Other tips for preparing children for disaster
I'll add here the things that didn't quite fit into the rest of the tips:
- As your children grow, make sure the clothing in their BOBs are replaced with larger sizes.
- Whatever you do to teach your children survival, ask them questions (this is the best and easiest way to get someone involved into doing something because it gets their brain to think)
- Take regular trips to your bug out location so they know the routes. Even better, turn off the GPS, give them a map and let them guide you step by step to get there. And if they tell you to make a wrong turn, do it. Making mistakes is an excellent way of learning.

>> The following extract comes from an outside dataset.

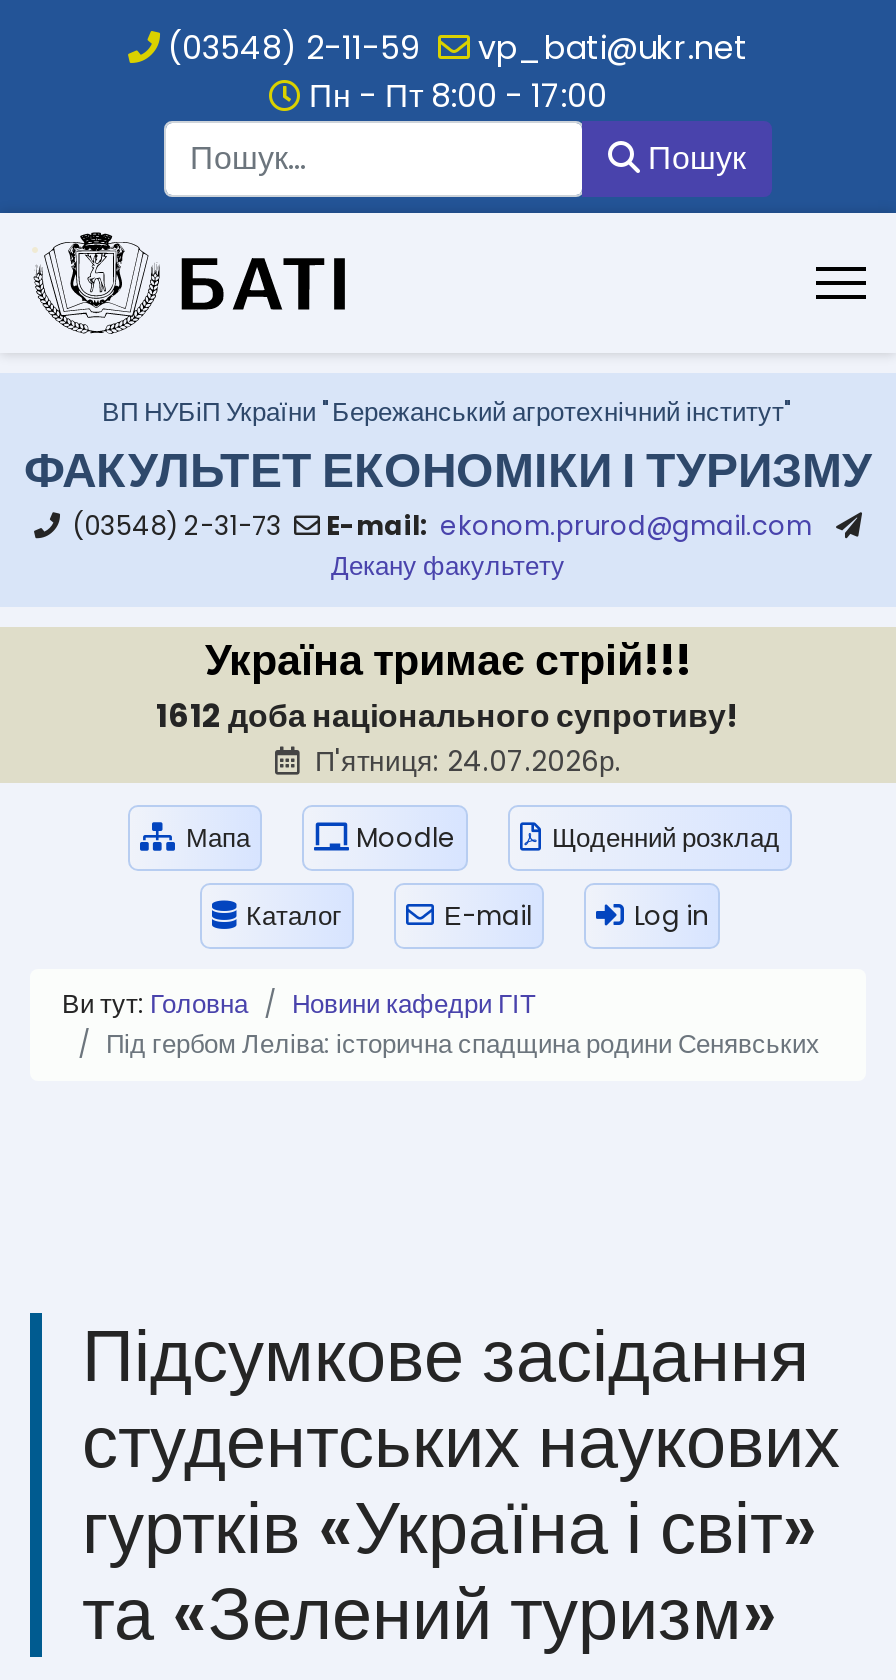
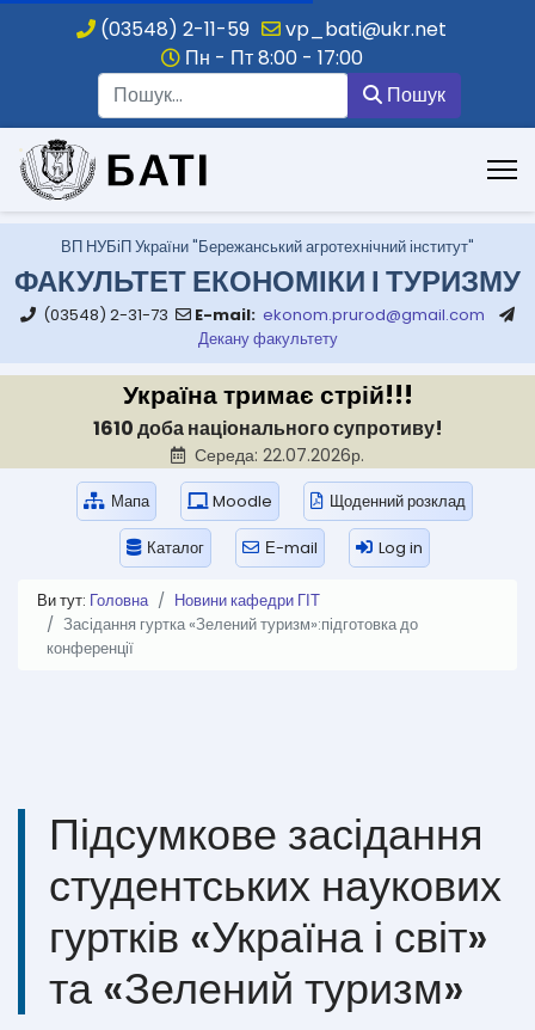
[156,693,740,781] 1612 доба національного супротиву! | П'ятниця: 24.07.2026р. -> [93,415,442,467] 1610 доба національного супротиву! | Середа: 22.07.2026р.
[106,1025,820,1063] Під гербом Леліва: історична спадщина родини Сенявських -> [47,613,418,660] Засідання гуртка «Зелений туризм»:підготовка до | конференції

Persistence and perseverance -- and holding on to hopeIt's easy for kids to pick up on negative emotions and, since prepping is mostly that, you have to let them know it's ok to enjoy life. The last thing you want is your kid to fall into depression, like I did when I was about 10. For some reason, for a few days straight I was petrified by the idea that, no matter what I do, I'll eventually die.
- Don't be afraid to discuss death with your kids, as well as life, and important reasons why they shouldn't give up hope and to keep trying, no matter what. Persistence and perseverance makes survivors.
- Don't forget the basics to do around the house in case you're not there and they are. Teach them how to shut off utilities and how to quickly turn on all faucets to stockpile emergency water (as soon as a disaster strikes, start filling your bath tub with water and every empty jug in the house ... you may only have a few minutes before water to the neighborhood shuts down but if you're fast you can stockpile several dozen gallons of fresh water in addition to what you may already have in storage).
Are your kids more prepared now than before?
Well, this is it. You should now have a pretty good starting point to prepping your children for what may or may not come regardless of his or her age. I specifically stayed away from some of the more controversial topics such as firearms and politics as I want you to be the one who decides if they are things to expose them to.
However, you do have to have a serious talk with them about prepping, survival because your ability to convince them about the importance of prepping will determine whether or not they'll continue with this or, on the contrary, they might do less and less to prepare.